In der Entscheidung Jussila erinnerte der EGMR daran, dass die Verpflichtung zur Abhaltung einer mündlichen Verhandlung nicht absolut sei; sie könne etwa in Fällen entfallen, in denen die Tatsachen oder die Glaubwürdigkeit von Zeugen unbestritten seien und die Gerichte bereits auf Grundlage des Aktenmaterials und des schriftlichen Vorbringens der Parteien zu einer fairen und ausgewogenen Entscheidung kommen könnten
GZ Ra 2023/02/0070, 15.06.2023
VwGH: § 44 VwGVG ist verfassungskonform dahingehend zu verstehen, dass er ein Absehen von der mündlichen Verhandlung erlaubt, wenn auch nach der Rsp des EGMR zu Art 6 EMRK von einem konkludenten Verzicht auf die Durchführung der mündlichen Verhandlung auszugehen ist.

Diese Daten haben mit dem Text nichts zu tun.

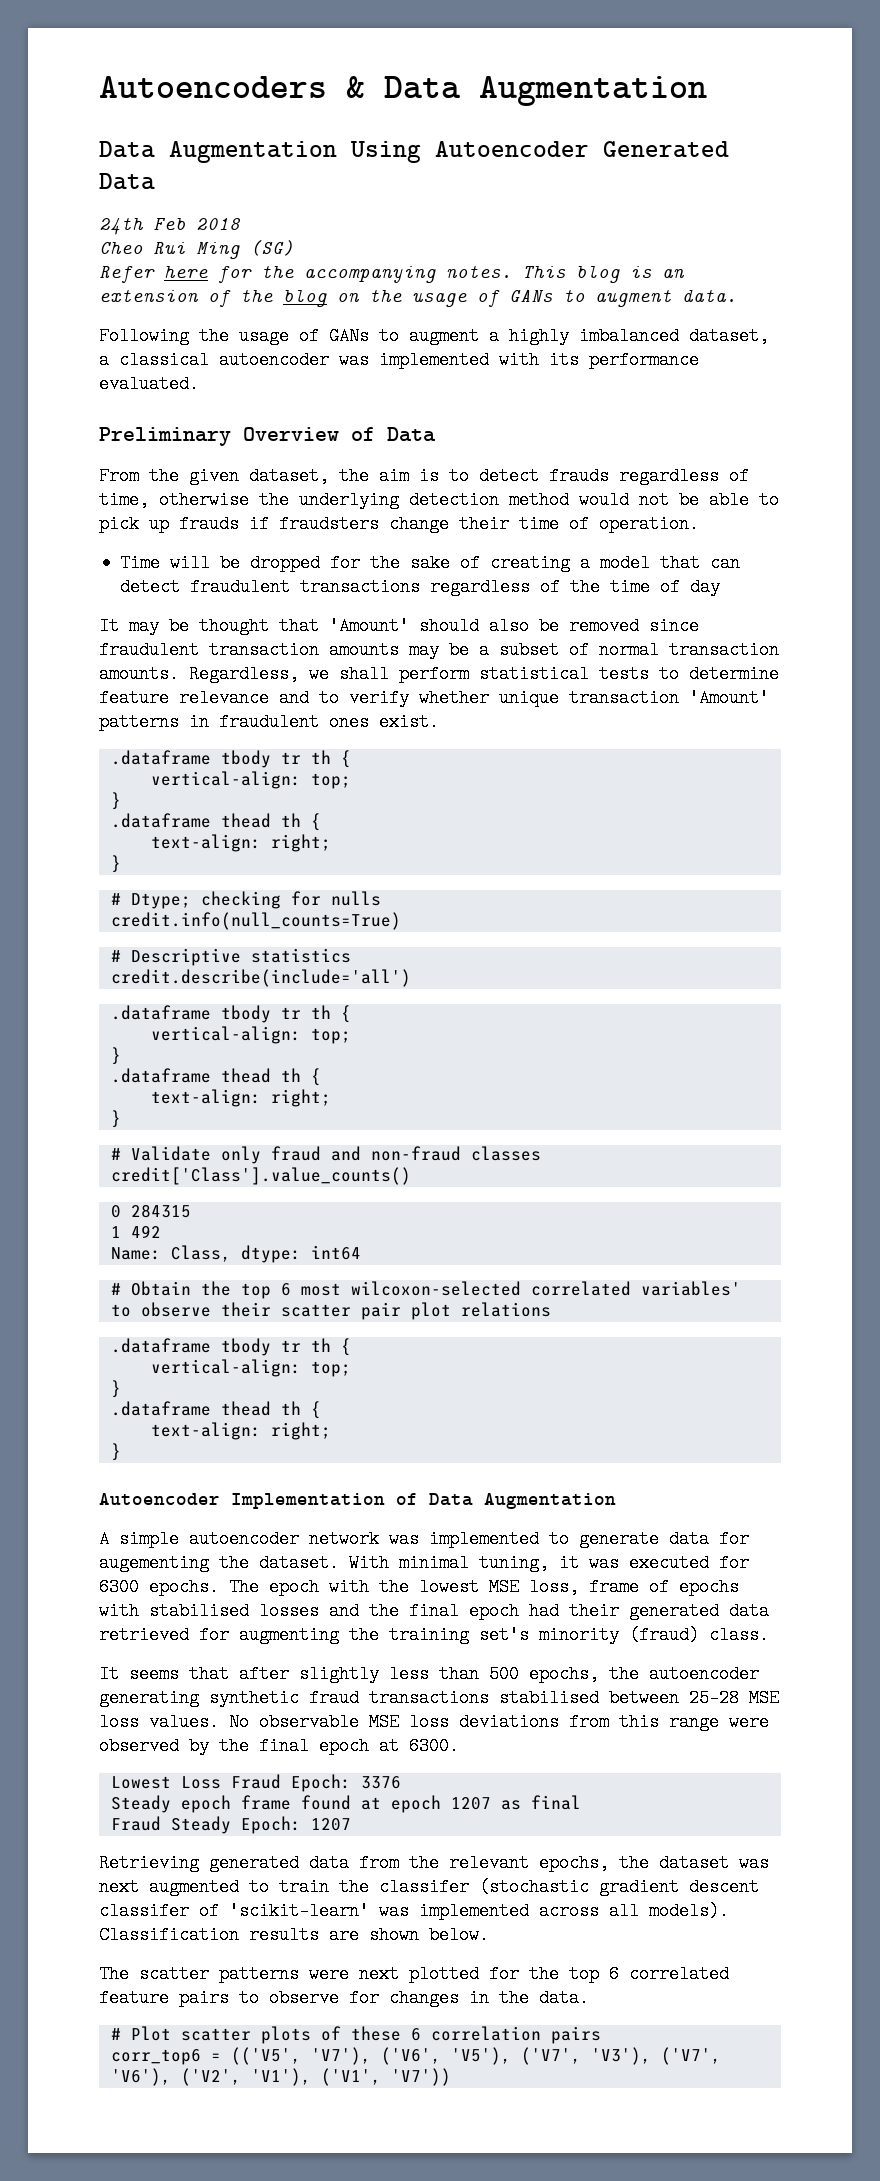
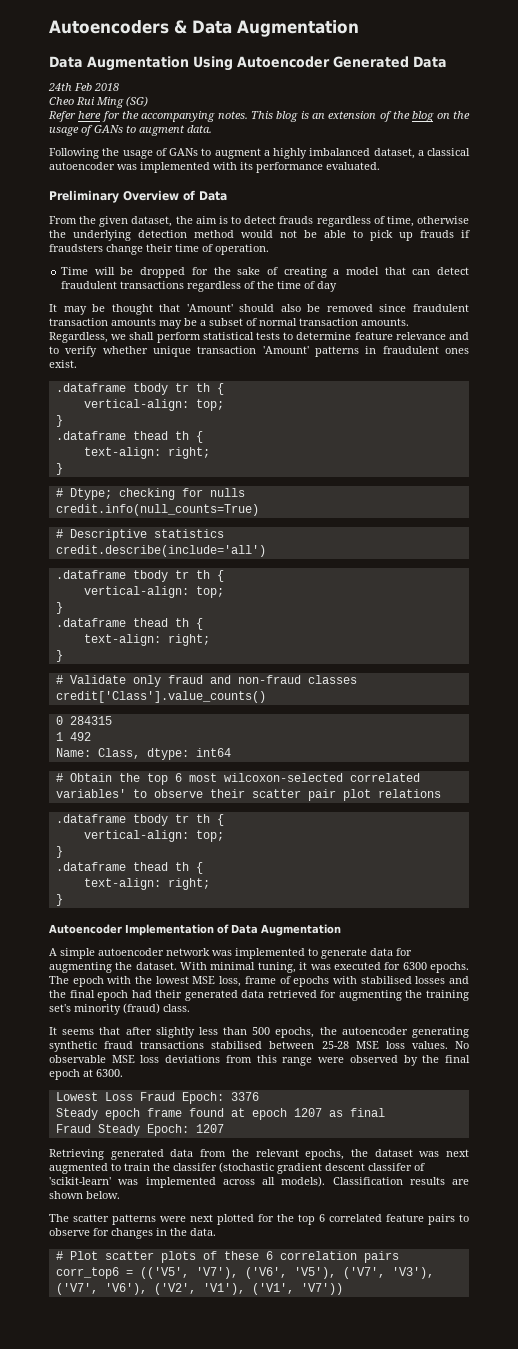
[99,1554,209,1572] augementing -> [49,962,112,973] augmenting

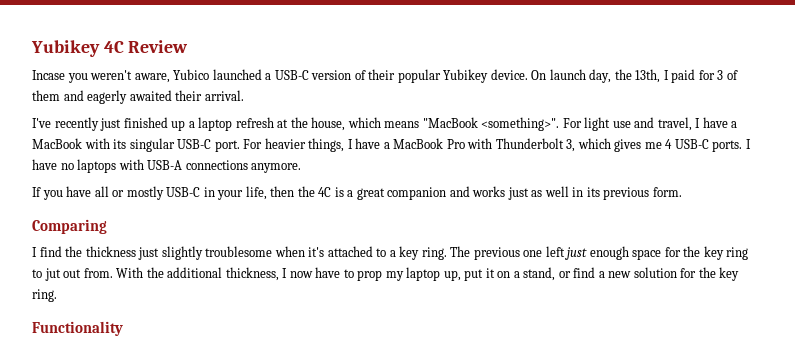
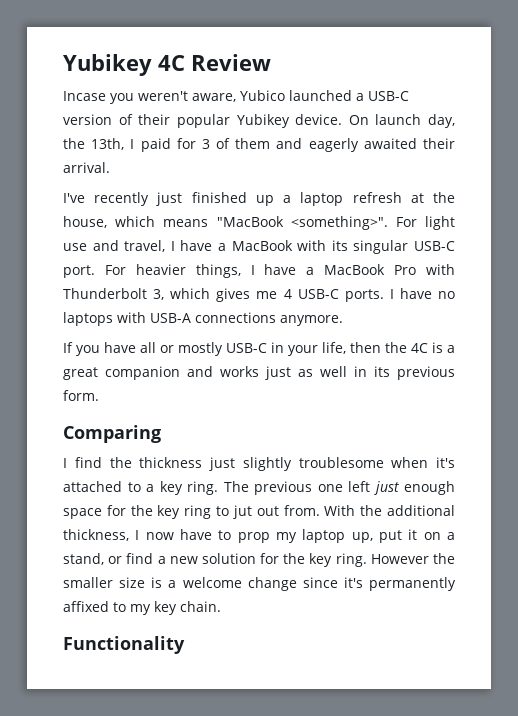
(57, 295) none -> [370,553,456,564] [63,577,456,591] [63,601,221,615] However the smaller size is a welcome change since it's permanently affixed to my key chain.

Der Ausschluss der Annahme eines konkludenten Verzichts ist jedoch nicht schon bei jeder Gegenbehauptung anzunehmen, sondern nur dann, wenn die Gegendarstellung verfahrensrelevante Umstände, also den vorgeworfenen Tatbestand betrifft (vgl dazu VwGH 24.9.2019, Ra 2017/06/0091, mit Verweis auf Jud des VwGH und des EGMR, ua EGMR 23.11.2006, 73053/01, Jussila, mwN, in dem der EGMR in einem Verwaltungsstrafverfahren, in dem sich Fragen tatsächlicher Natur stellten, der Beschuldigte es aber verabsäumte, in seinem Rechtsmittel die Tat substantiiert zu bestreiten, keine Konventionsverletzung feststellte). In der zitierten Entscheidung Jussila erinnerte der EGMR auch daran, dass die Verpflichtung zur Abhaltung einer mündlichen Verhandlung nicht absolut sei; sie könne etwa in Fällen entfallen, in denen die Tatsachen oder die Glaubwürdigkeit von Zeugen unbestritten seien und die Gerichte bereits auf Grundlage des Aktenmaterials und des schriftlichen Vorbringens der Parteien zu einer fairen und ausgewogenen Entscheidung kommen könnten.